Adaptive Scoring: Big Problem with the Digital SAT (dSAT)
Starting in 2024 the SAT will be fully online. This is the third part of my series on the new digital exam; you can read the first two parts:
One of the biggest changes, and likely a significant challenge for test takers, is the new digital SAT’s adaptive scoring.
Old Scoring Methods
In 2016 the SAT changed to only count a student’s correct answers. Before this students earned points for right answers, but also lost a fraction of a point for wrong answers as a type of guessing penalty.
From 2016 through 2023, each SAT had a score conversion table that equated the number of correct problems with an score. For example, if you got 58 of the 58 math questions right, you had a perfect score of 800. 40 of 58 would give you a 600.
Different tests would have slightly different score conversions, but in general the same number correct (plus or minus a few questions) would yield the same results. This meant the scoring system was clear, consistent, and predictable.
What Is Adaptive Scoring?
Adaptive scoring is new for the digital SAT, but not new for standardized testing. Most of the graduate school exams have been digital and score adaptive for years.
Each part of the new SAT will have two scored modules. (Two modules of reading/writing and two modules of math.) If a student does well on the first module, they will be given a harder second module of that subject. Harder modules mean higher scores. If a student does poorly on the first module, they will receive an easier second module that comes with lower scores.
How Does It Complicate Test Prep?
The first complication is that two students could answer 30 answers correct on the digital SAT math and have two different scores.
Currently College Board has released very limited practice materials and only vague score conversion charts. Students no longer have a clear and consistent target number to work towards as they prepare.
In working on my new SAT prep course materials, I reviewed the College Board materials and scoring guidelines. 30 questions correct out of 40 total questions in math could score as low as a 500 and as high as a 700. In other words, that 30 questions right could place a student anywhere from the middle half of all test takers to the top 10%. That’s a big difference. And a hard one to wrap your head around if you are trying to set score goals as you practice.
How Will Adaptive Scoring Impact Test Day?
My biggest concern with adaptive scoring is its impact on a student’s test day plan and experience.
Because performance on the first module is essential to earn higher scores, students need to go into the test warmed up and ready to excel starting with the first question. This will be a challenge for many students who start out nervous and only to settle into a good testing rhythm after a number of problems.

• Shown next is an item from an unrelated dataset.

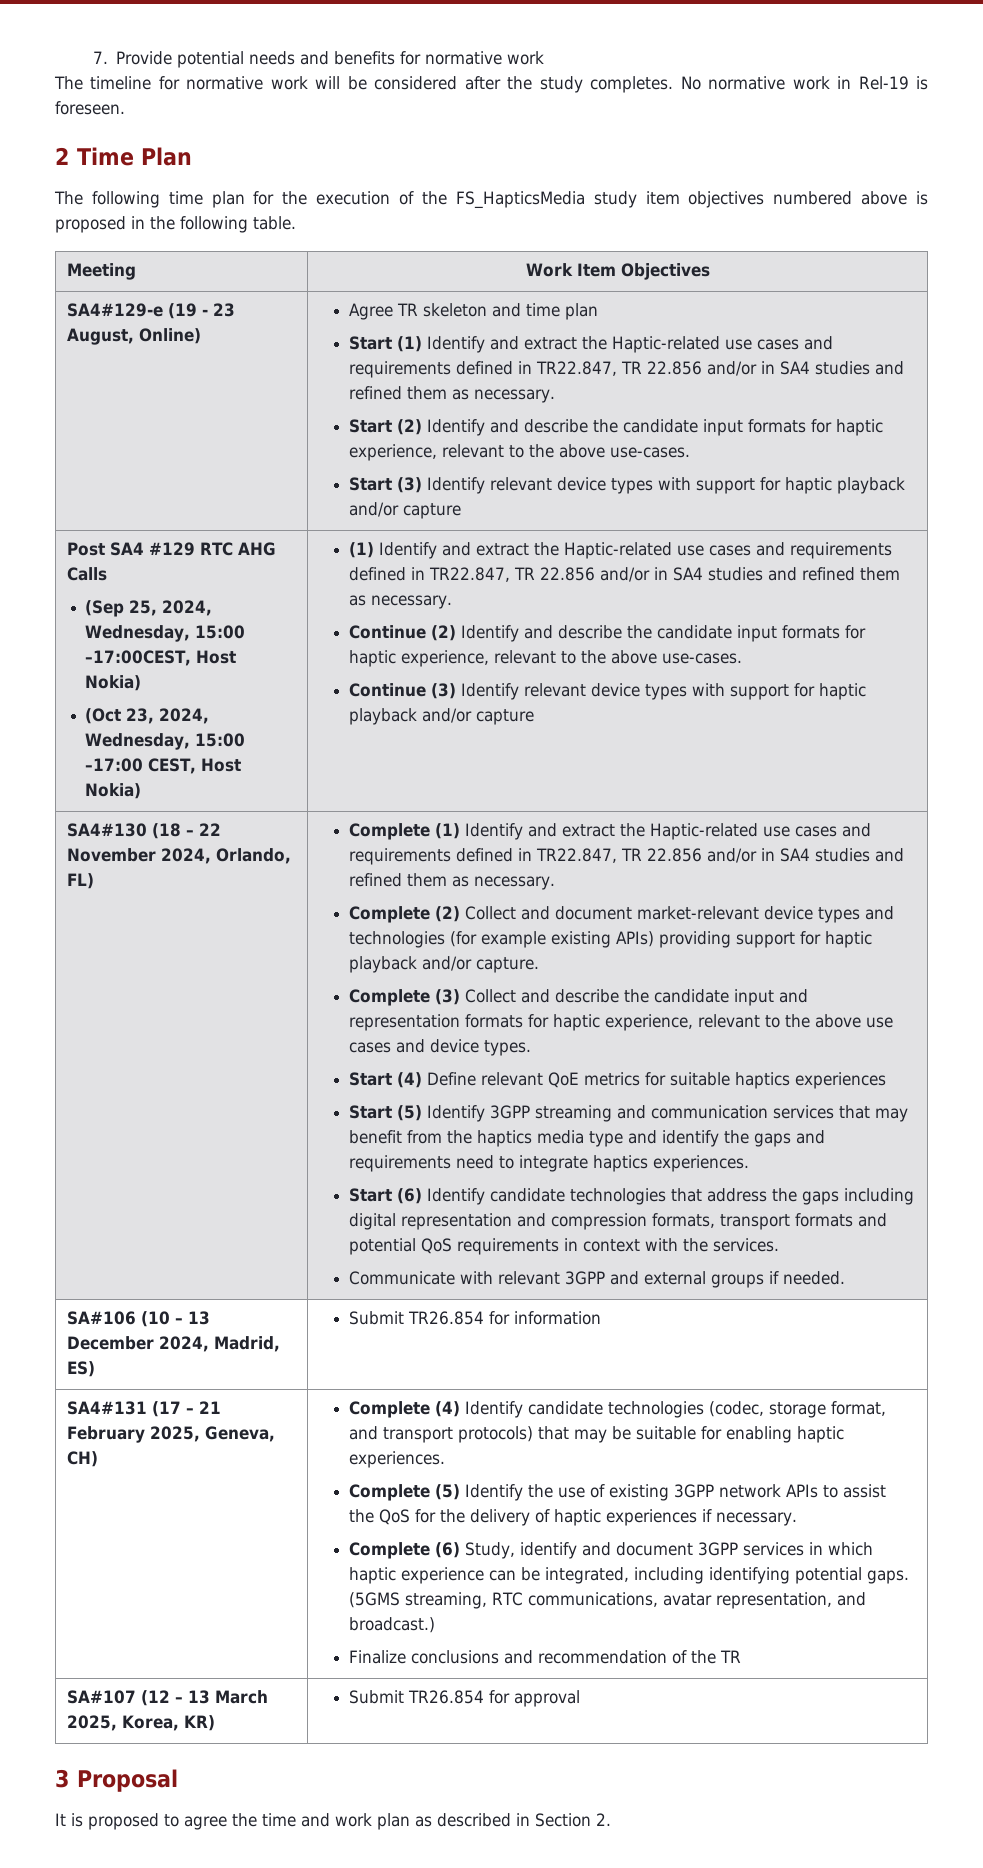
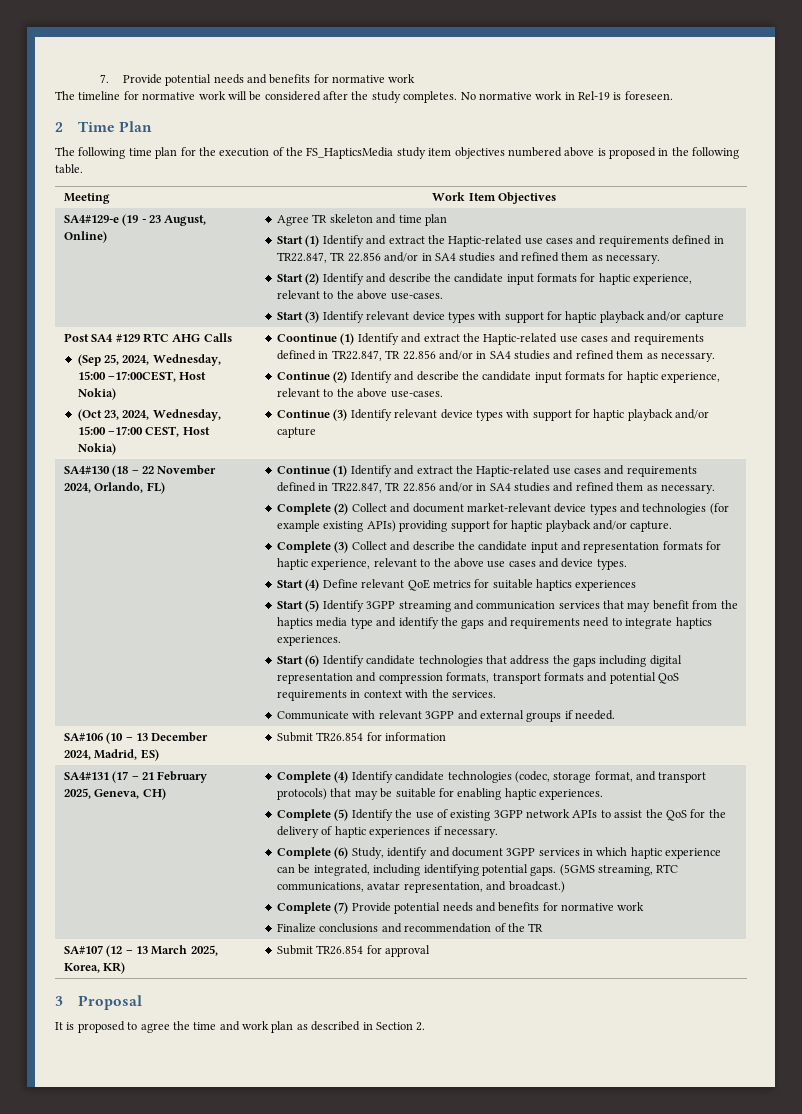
- (Oct 23, 2024, Wednesday, 15:00 –17:00 CEST, Host Nokia) | (1) Identify and extract the Haptic-related use cases and requirements defined in TR22.847, TR 22.856 and/or in SA4 studies and refined them as necessary.
+ (Oct 23, 2024, Wednesday, 15:00 –17:00 CEST, Host Nokia) | Coontinue (1) Identify and extract the Haptic-related use cases and requirements defined in TR22.847, TR 22.856 and/or in SA4 studies and refined them as necessary.
- Complete (1) Identify and extract the Haptic-related use cases and requirements defined in TR22.847, TR 22.856 and/or in SA4 studies and refined them as necessary.
+ Continue (1) Identify and extract the Haptic-related use cases and requirements defined in TR22.847, TR 22.856 and/or in SA4 studies and refined them as necessary.
+ Complete (7) Provide potential needs and benefits for normative work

Add to this the fact that many students will be less familiar with the College Board’s Bluebook testing app and its features. They may not utilize all the tools available to them to maximize results.
What Can Students Do?
The first step is appreciating that the new digital SAT is not scored in a traditional way. Understanding adaptive scoring principles helps.
Next, students should practice enough that they are familiar and comfortable with the test questions and digital platform so they can do their best on the first module of each question type.
All students should warm up their brains before the actual exam, just as an athlete would warm up before an important game. Adaptive scoring makes this step even more critical.
Finally, until we have more data, practice materials, and score conversion examples from actual exams, students need to remain flexible. We just don’t have the same clear and consistent score numbers we used to.
Once you understand what adaptive scoring is and how it is used on the new digital SAT, you can take steps to prepare. This is probably the one area of the new SAT that is going to be least predictable for the near future.